→ **WHAT THIS TASK INVOLVES**: In the entries below, how many lines contain the string "your"? State the number and nothing else.

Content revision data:
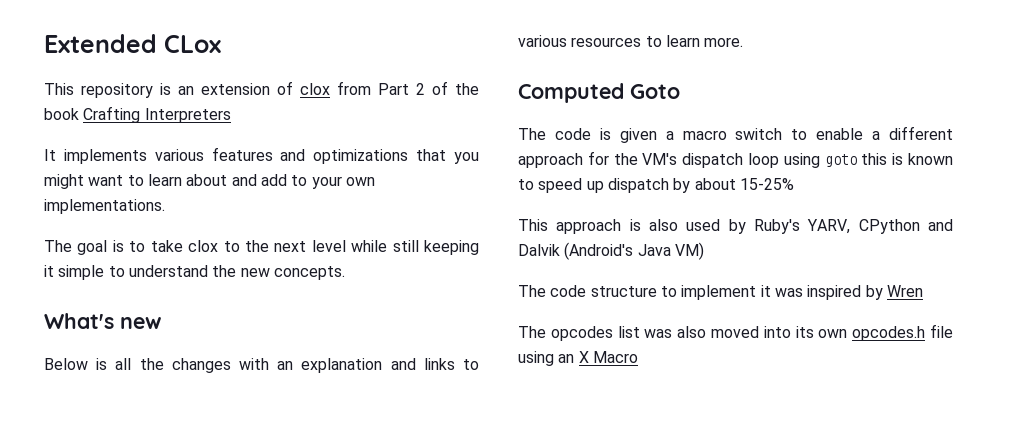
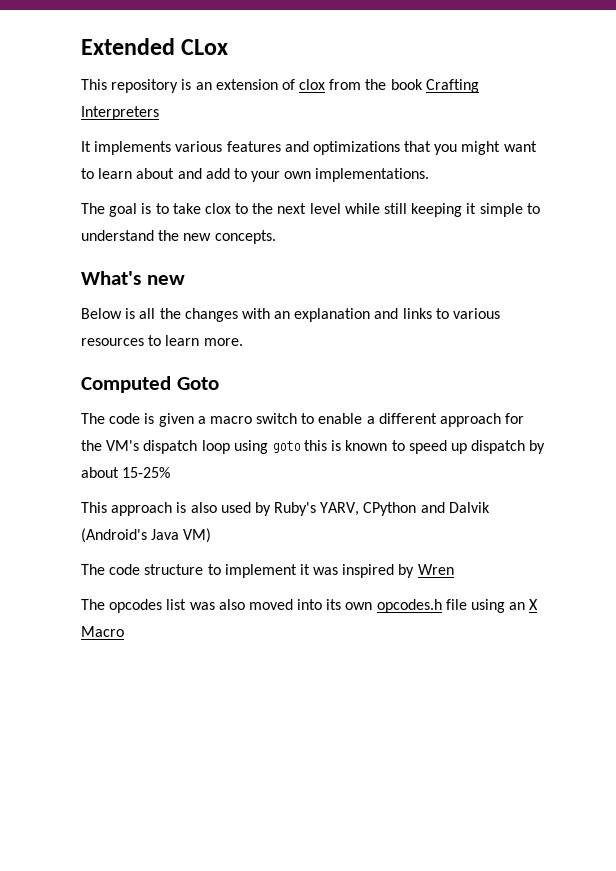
- This repository is an extension of clox from Part 2 of the book Crafting Interpreters
+ This repository is an extension of clox from the book Crafting Interpreters

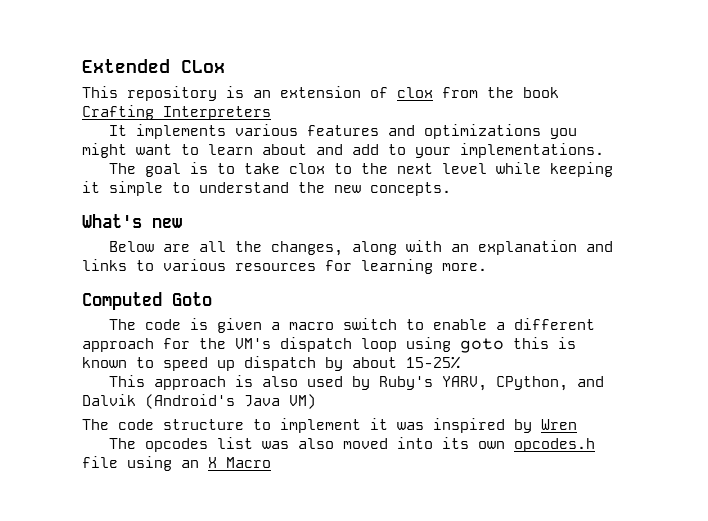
- It implements various features and optimizations that you might want to learn about and add to your own implementations.
+ It implements various features and optimizations you might want to learn about and add to your implementations.
- The goal is to take clox to the next level while still keeping it simple to understand the new concepts.
+ The goal is to take clox to the next level while keeping it simple to understand the new concepts.
- Below is all the changes with an explanation and links to various resources to learn more.
+ Below are all the changes, along with an explanation and links to various resources for learning more.
- This approach is also used by Ruby's YARV, CPython and Dalvik (Android's Java VM)
+ This approach is also used by Ruby's YARV, CPython, and Dalvik (Android's Java VM)

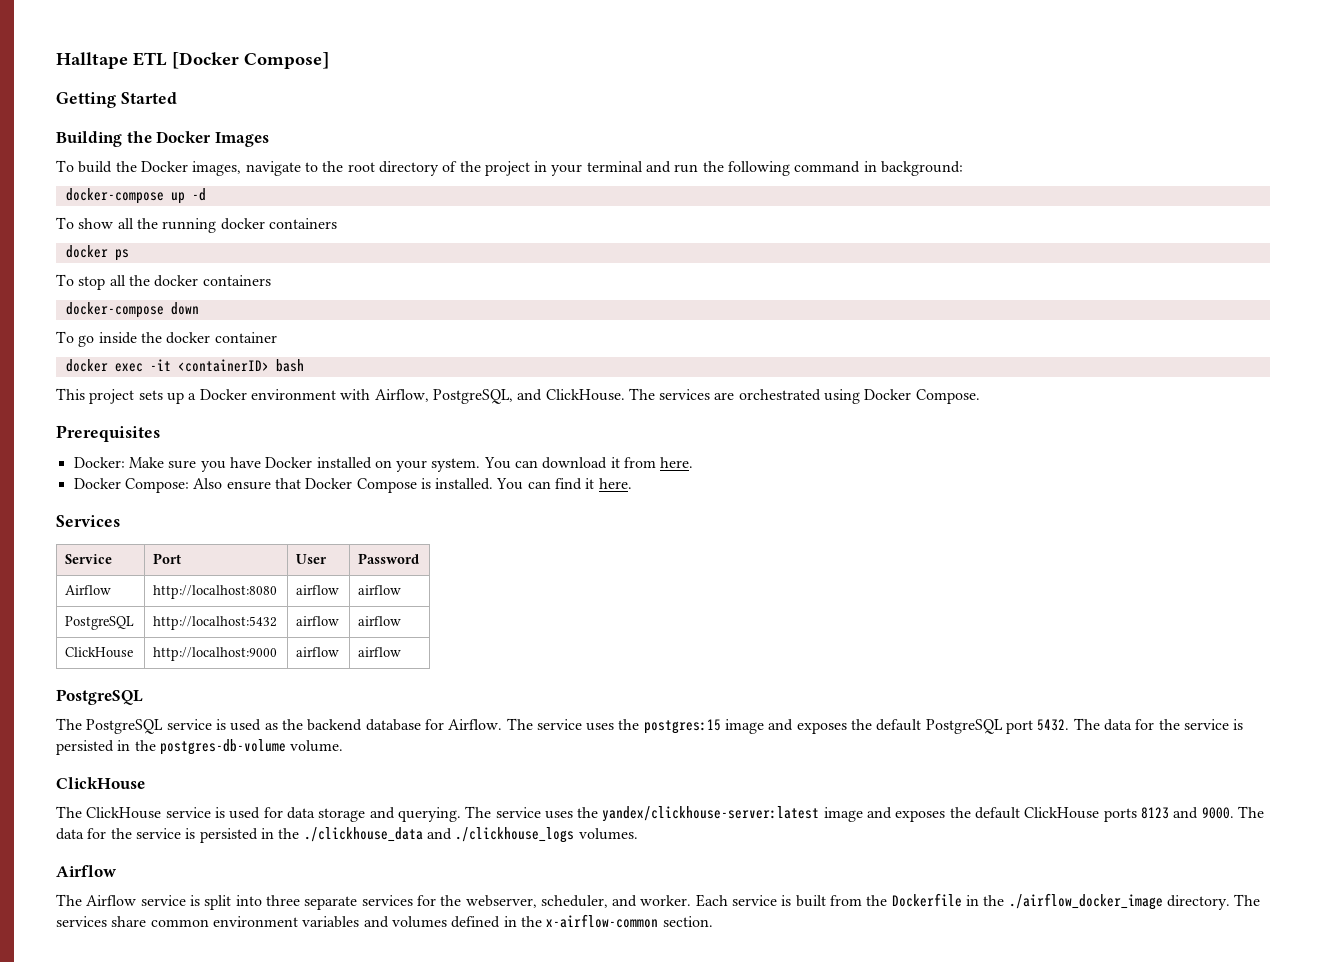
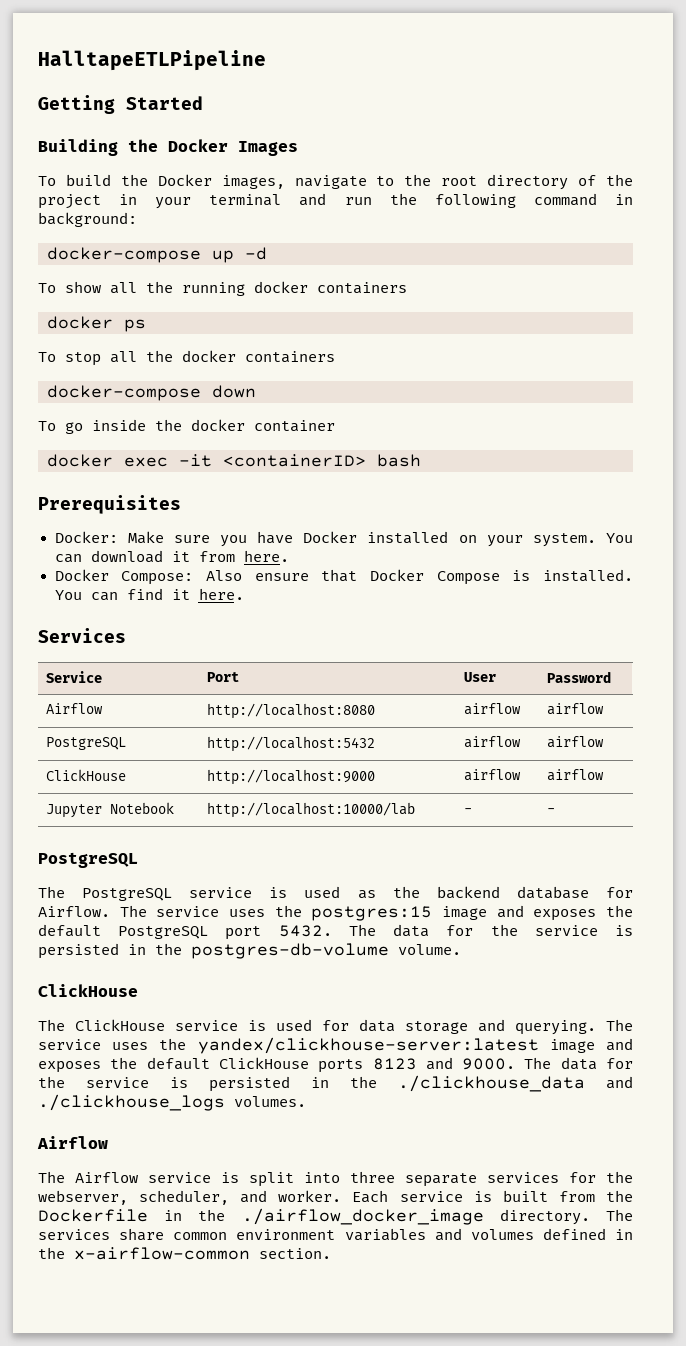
- Halltape ETL [Docker Compose]
+ HalltapeETLPipeline
- This project sets up a Docker environment with Airflow, PostgreSQL, and ClickHouse. The services are orchestrated using Docker Compose.
+ Jupyter Notebook | http://localhost:10000/lab | - | -

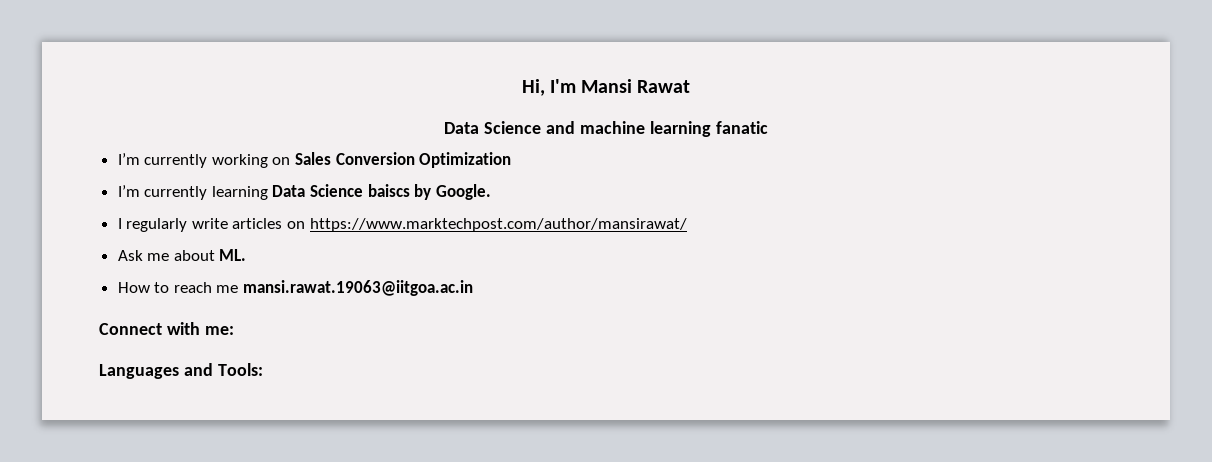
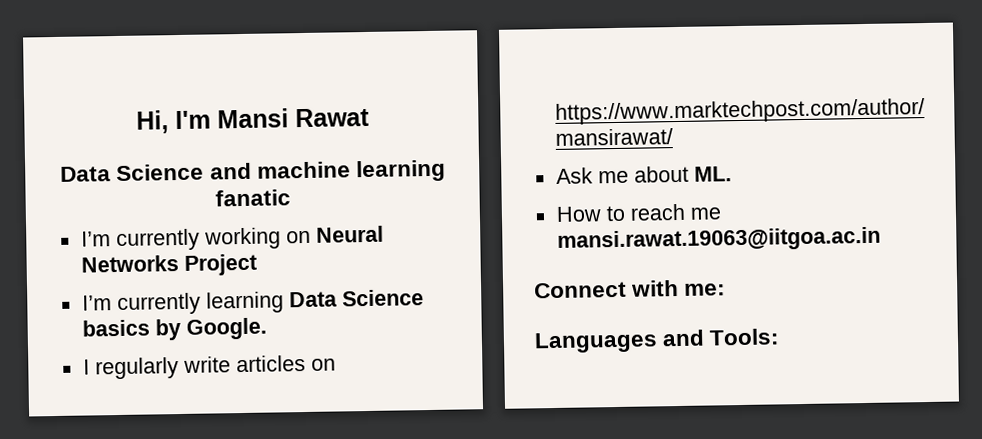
- I’m currently working on Sales Conversion Optimization
+ I’m currently working on Neural Networks Project
- I’m currently learning Data Science baiscs by Google.
+ I’m currently learning Data Science basics by Google.

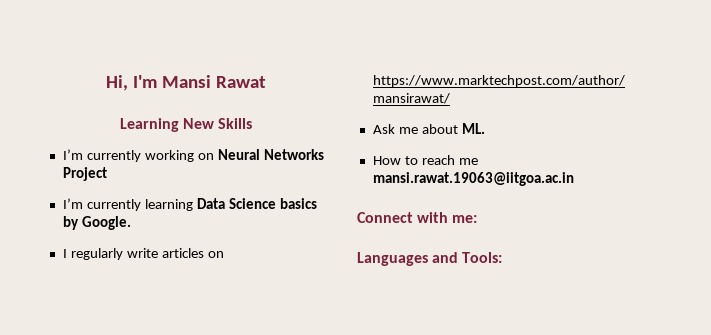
- Data Science and machine learning fanatic
+ Learning New Skills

→ **ANSWER TO THIS PROBLEM**: 2